Relativistic SZ temperatures and hydrostatic mass bias for massive clusters in the FLAMINGO simulations

The relativistic Sunyaev-Zel’dovich (SZ) effect can be used to measure intracluster gas temperatures independently of X-ray spectroscopy. Here, we use the large-volume FLAMINGO simulation suite to determine whether SZ y-weighted temperatures lead to more accurate hydrostatic mass estimates in massive ($M_{\rm 500c} \gt 7.5\times 10^{14}\, {\rm M}_{\odot }$) clusters than when using X-ray spectroscopic-like temperatures.

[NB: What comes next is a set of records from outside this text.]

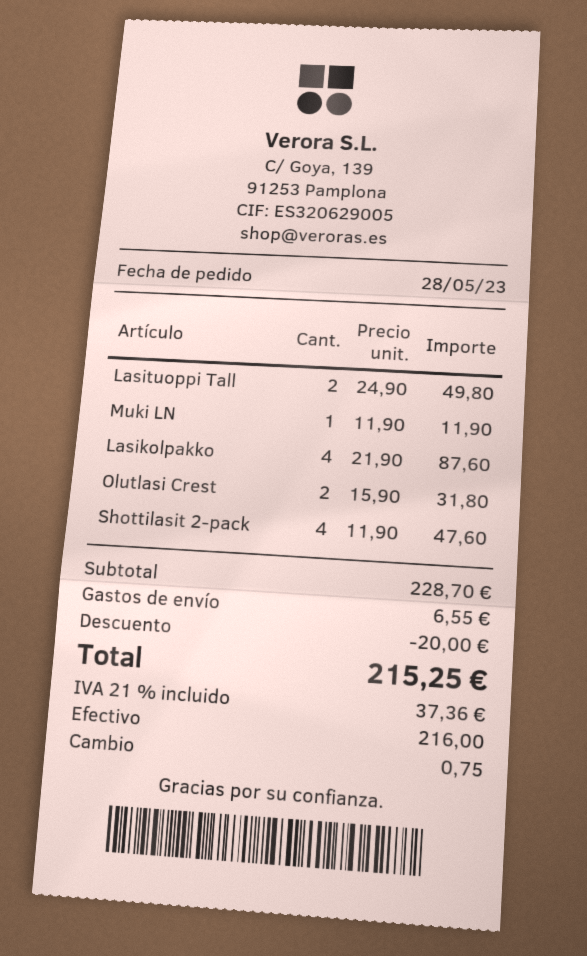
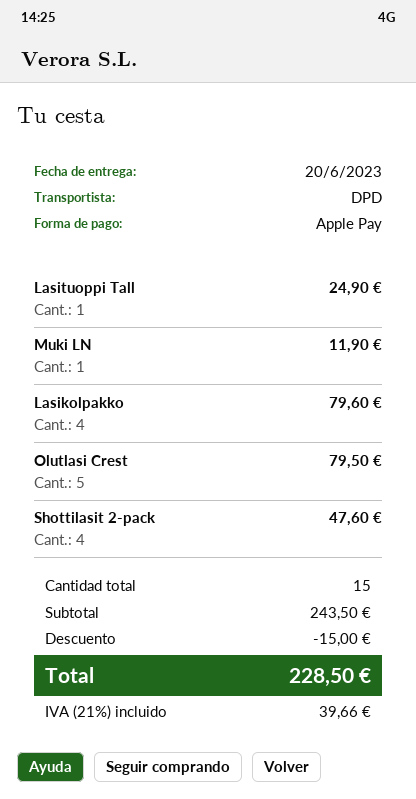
payment method: cash -> Apple Pay
Lasituoppi Tall: 2 for 49.80 -> 1 for 24.90
Lasikolpakko: 4 for 87.60 -> 4 for 79.60
Olutlasi Crest: 2 for 31.80 -> 5 for 79.50
subtotal: 228.70 -> 243.50
discount: 20.00 -> 15.00
shipping: 6.55 -> none
tax: 21% = 37.36 -> 21% = 39.66
total: 215.25 -> 228.50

We find this to be the case, on average. The median bias in the SZ mass at redshift zero is $\left\langle b \right\rangle \equiv 1-\left\langle M_{\rm 500c,hse}/M_{\rm 500c,true} \right\rangle = -0.05 \pm 0.01$, over 4 times smaller in magnitude than the X-ray spectroscopic-like case, $\left\langle b \right\rangle = 0.22 \pm 0.01$. However, the scatter in the SZ bias, $\sigma _{b} \approx 0.2$, is around 40 per cent larger than for the X-ray case. We show that this difference is strongly affected by clusters with large pressure fluctuations, as expected from shocks in ongoing mergers. Selecting the clusters with the best-fitting generalized NFW pressure profiles, the median SZ bias almost vanishes, $\left\langle b \right\rangle = -0.009 \pm 0.005$, and the scatter is halved to $\sigma _{b} \approx 0.1$. We study the origin of the SZ/X-ray difference and find that, at $R_{\rm 500c}$ and in the outskirts, SZ weighted gas better reflects the hot, hydrostatic atmosphere than the X-ray weighted gas. The SZ/X-ray temperature ratio increases with radius, a result we find to be insensitive to variations in baryonic physics, cosmology, and numerical resolution.